11 October 2012

Didn't we just leave this party?

Last July my commute vehicle, a 2001 Ford Focus, died miserably the day I found out I was hired- my first full-time job in 19 months. I sold my life bereft hulk for $500, and started the dealership rounds, finally ending up with another '01, this time a Honda. Happy feelings: new job, Japanese car that I can depend on, and the two large pizzas which accompanied on the Ford's death voyage.

Little more than a year later, we have our first protracted family vacation. First as in first ever. A whole week away from home in Atlantic City. It was beautiful, I got to walk the boards, I was in the ocean, I ate saltwater taffy and funnelcake. I even got pinched by a crab, twice. Not sure if it was the same vindictive crab, or just two surprised crabs. I thought they were seashells. They were not.

The van makes it all the way down, takes us out the two days we needed it, and makes it almost all the way home. As soon as we touch Pennsylvania proper, it gives up its spirit. I open the hood. There are belts lying around like so much offal, and the final diagnosis is that our beloved '96 Honda Odyssey has a broken timing chain after traveling its 238,000th-odd mile.
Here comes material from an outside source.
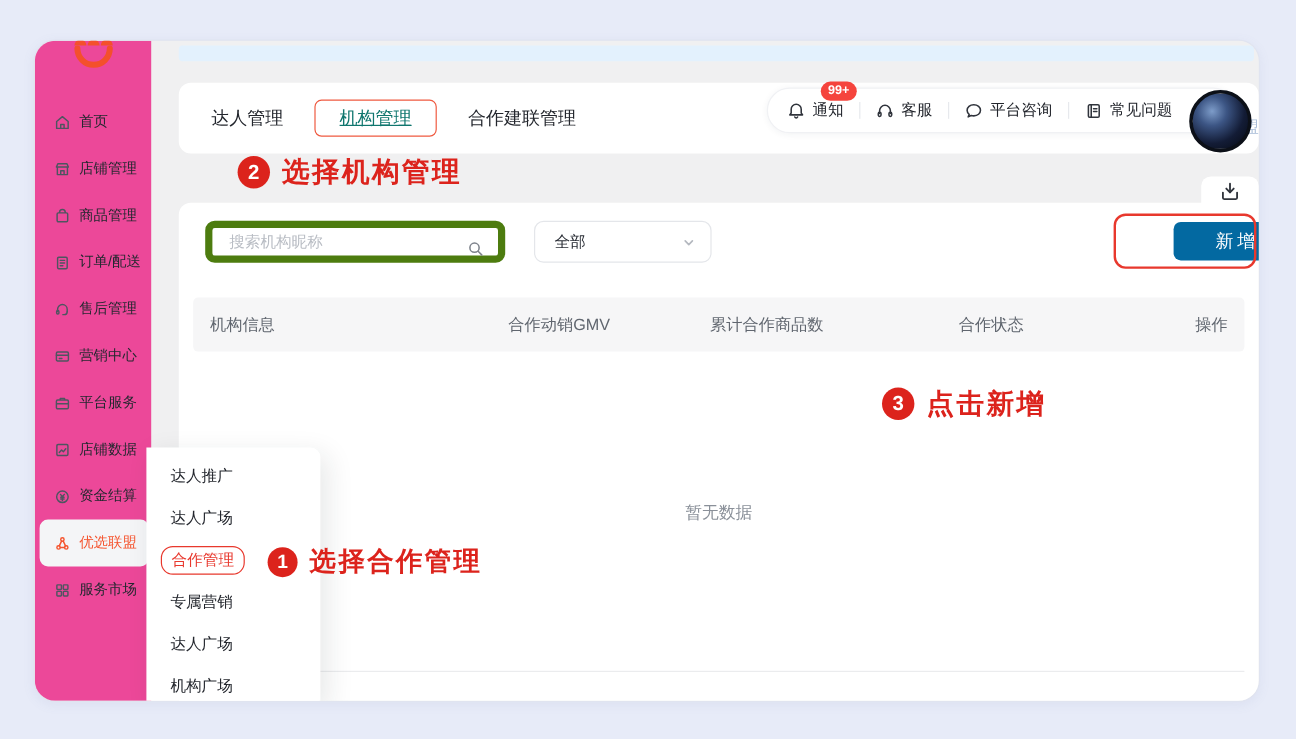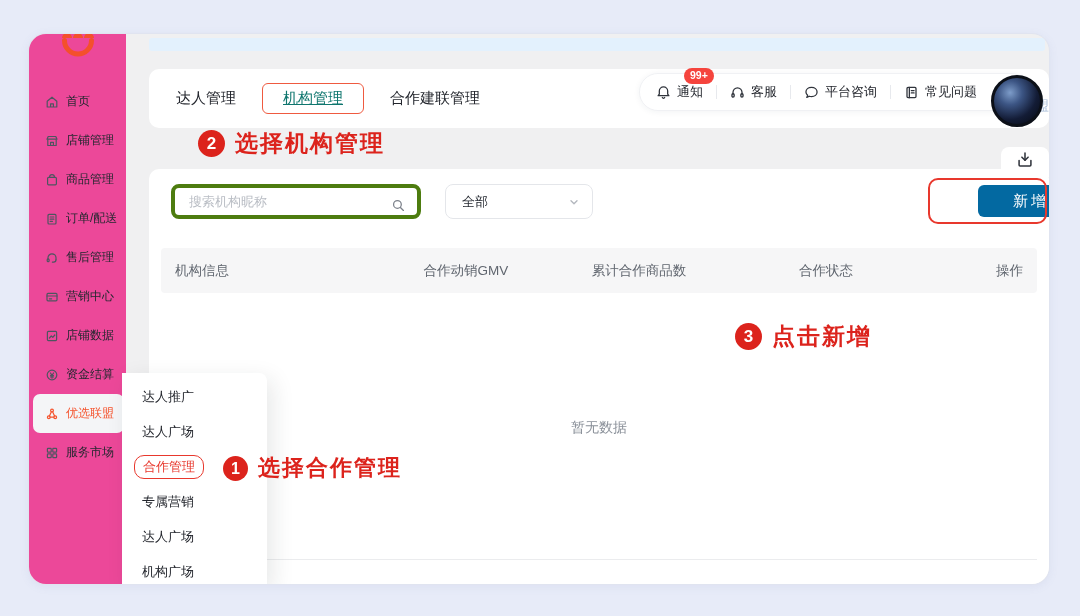"搜索机构昵称" .search { border: 4px solid #4d7c0f -> 6px solid #4d7c0f }
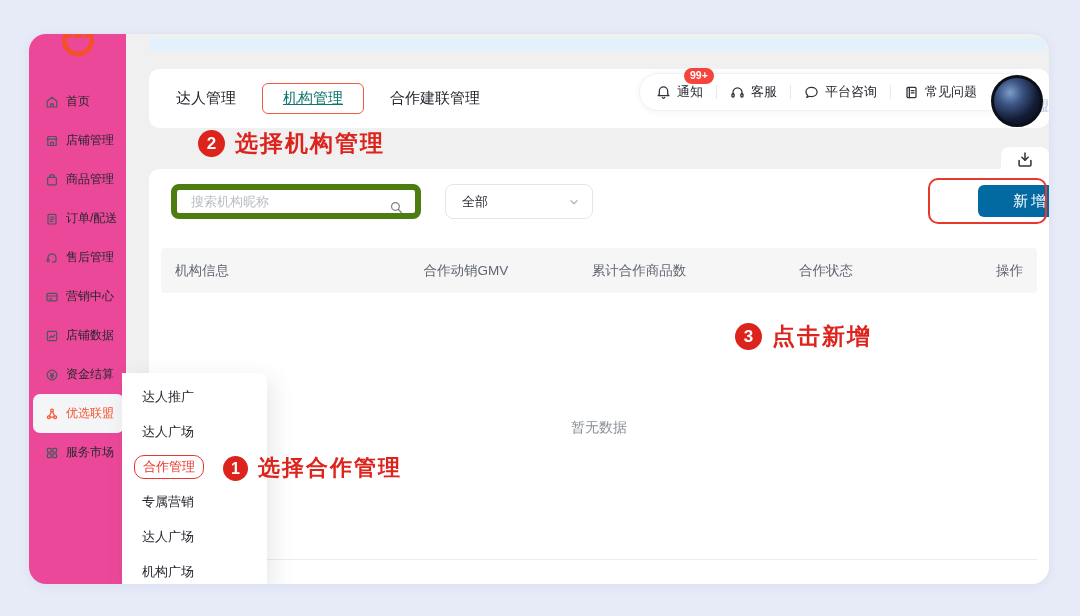"平台服务" div.side-item { html: none -> <div> <span> <svg> <rect></rect> <path></path> <path></path> </svg> </span> <span>平台服务</span> </div> }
Our mechanic puts on the timing belt and water pump kit, and we're hoping to come up trumps for around $500, but they start it up and it sounds like the 7:15 from Tulsa just steamed into the station. I'm wondering if they put a coal conversion kit in it or something. Turns out, there's no compression in the first cylinder and it will take another 900-1500 to fix it.

Wonderful. Now what can we do? Three car seats do not fit in the backseat of a Honda Civic. Not even with imagination. Not horizontally, vertically, or diagonally. We would need the space-bending properties of a Stargate to accomplish it, and I don't see Richard Dean Anderson anywhere. Or Macgyver for that matter.

As a man, I would never drive a minivan without children in it. You can't roll down the window, crank up August Burns Red, stick your elbow out and feel awesome. It just can't happen. But as a family vehicle, I have grown to love that van more than I ever realized. Now that I'm about to lose it forever, I finally appreciate it. So I am struggling. Herein comes the quandary. We can spend 2 grand total and have it fixed up (probably). Or we can junk it and spend almost all the money we have saved (not much, think of buying a lawnmower with a canopy, and that's our budget) on a high mileage Japanese van that might have a catastrophic failure itself within the year? This is the classic story of the lady and the tiger. Either door I open may have a tiger behind it. Probably eating the lady, because like raptors, tigers can open doors.

I don't WANT to buy a new family van. In fact, I've just thought of a great reason why we can't. Aside from all of the Cheerios, Goldfish, and pretzel rods buried in the dark crevices of the seats, there is a sword from a Playmobil knight that was lost the day it was purchased. We just can't fail Sir What's-His-Name. Nor do I want to buy some car sight unseen from strange people who may or may not smell like curry, or have a very hairy dog, or a habit of spilling orange juice while driving, or any number of other things that happen to cars that just shouldn't.

Any suggestions are welcome. Even silly ones that involve horses or jetpacks. Or We Were Promised Jetpacks.